7.9. Deploying Automatic Replicator Recovery

Automatic recovery enables the replicator to go back ONLINE in the event of a transient failure that is triggered during either the ONLINE or GOING-ONLINE:SYNCHRONIZING state that would otherwise trigger a change of states to OFFLINE. For example, connection failures, or restarts in the MySQL service, trigger the replicator to go OFFLINE. With autorecovery enabled, the replicator will attempt to put the replicator ONLINE again to keep the service running. Failures outside of these states will not trigger autorecovery.

Autorecovery operates by scheduling an attempt to go back online after a transient failure. If autorecovery is enabled, the process works as follows:

  1. If a failure is identified, the replicator attempts to go back online after a specified delay. The delay allows the replicator time to decide whether autorecovery should be attempted. For example, if the MySQL server restarts, the delay gives time for the MySQL server to come back online before the replicator goes back online.

  2. Recovery is attempted a configurable number of times. This presents the replicator from continually attempting to go online within a service that has a more serious failure. If the replicator fails to go ONLINE within the configurable reset interval, then the replicator will go to the OFFLINE state.

  3. If the replicator remains in the ONLINE state for a configurable period of time, then the automatic recovery is deemed to have succeeded. If the autorecovery fails, then the autorecovery attempts counter is incremented by one.

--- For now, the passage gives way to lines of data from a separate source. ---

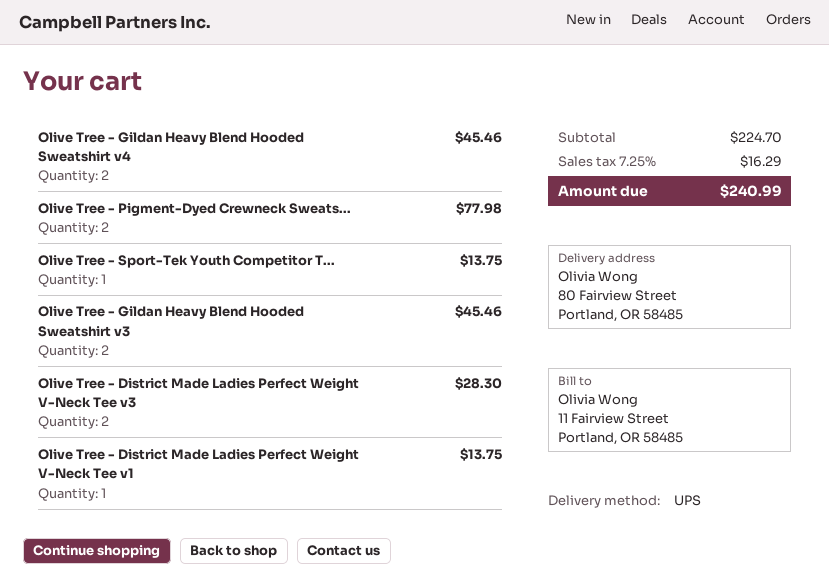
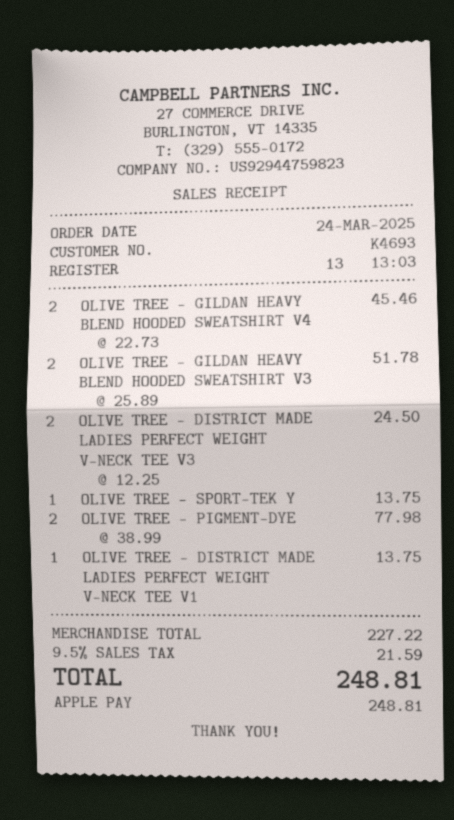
Olive Tree - Gildan Heavy Blend Hooded Sweatshirt v3: 2 for 45.46 -> 2 for 51.78
Olive Tree - District Made Ladies Perfect Weight V-Neck Tee v3: 2 for 28.30 -> 2 for 24.50
subtotal: 224.70 -> 227.22
tax: 7.25% = 16.29 -> 9.5% = 21.59
total: 240.99 -> 248.81

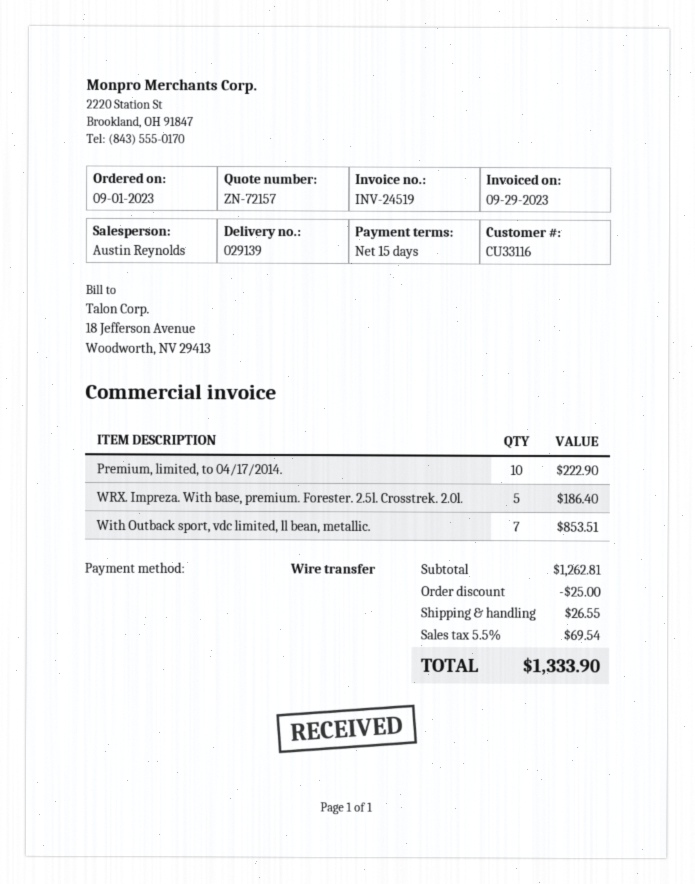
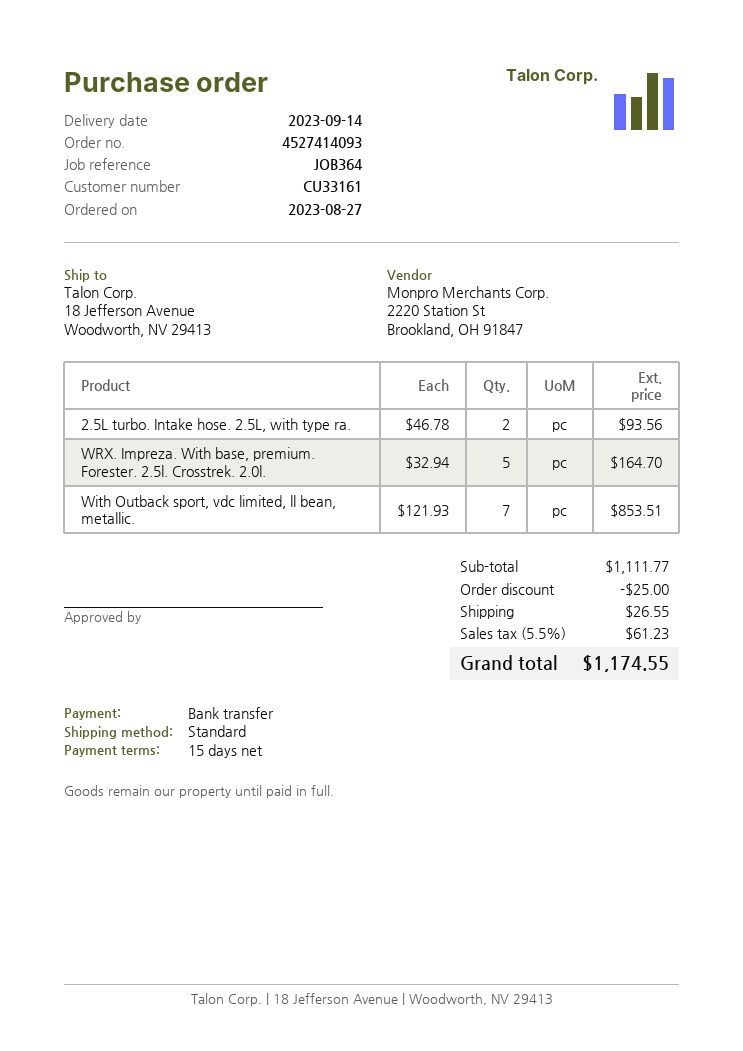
order date: 2023-09-01 -> 2023-08-27
customer number: CU33116 -> CU33161
Premium, limited, to 04/17/2014.: 10 for 222.90 -> none
WRX. Impreza. With base, premium. Forester. 2.5l. Crosstrek. 2.0l.: 5 for 186.40 -> 5 for 164.70
2.5L turbo. Intake hose. 2.5L, with type ra.: none -> 2 for 93.56
subtotal: 1262.81 -> 1111.77
tax: 5.5% = 69.54 -> 5.5% = 61.23
total: 1333.90 -> 1174.55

The configurable parameters are set using tpm within the static properties for the replicator:

  • --auto-recovery-max-attempts

    Sets the maximum number of attempts to automatically recovery from any single failure trigger. This prevents the autorecovery mechanism continually attempting autorecover. The current number of attempts is reset if the replicator remains online for the configured reset period.

  • --auto-recovery-delay-interval

    The delay between entering the OFFLINE state, and attempting autorecovery. On servers that are busy, use some form of network or HA solution, or have high MySQL restart/startup times, this value should be configured accordingly to give the underlying services time to startup again after failure.

  • --auto-recovery-reset-interval

    The duration after a successful autorecovery has been completed that the replicator must remain in the ONLINE state for the recovery process to be deemed to have succeeded. The number of attempts for autorecovery is reset to 0 (zero) if the replicator stays up for this period of time.

Auto recovery is enabled only when the --auto-recovery-max-attempts parameter is set to a non-zero value.

To enable:

shell> tpm update alpha --auto-recovery-max-attempts=5

The autorecovery status can be monitored within trepsvc.log and through the autoRecoveryEnabled and autoRecoveryTotal parameters output by trepctl. For example:

shell> trepctl status
Processing status command...
NAME                     VALUE
----                     -----
...
autoRecoveryEnabled    : false
autoRecoveryTotal      : 0
...

The above output indicates that the autorecovery service is disabled. The autoRecoveryTotal is a count of the number of times the autorecovery has been completed since the replicator has started.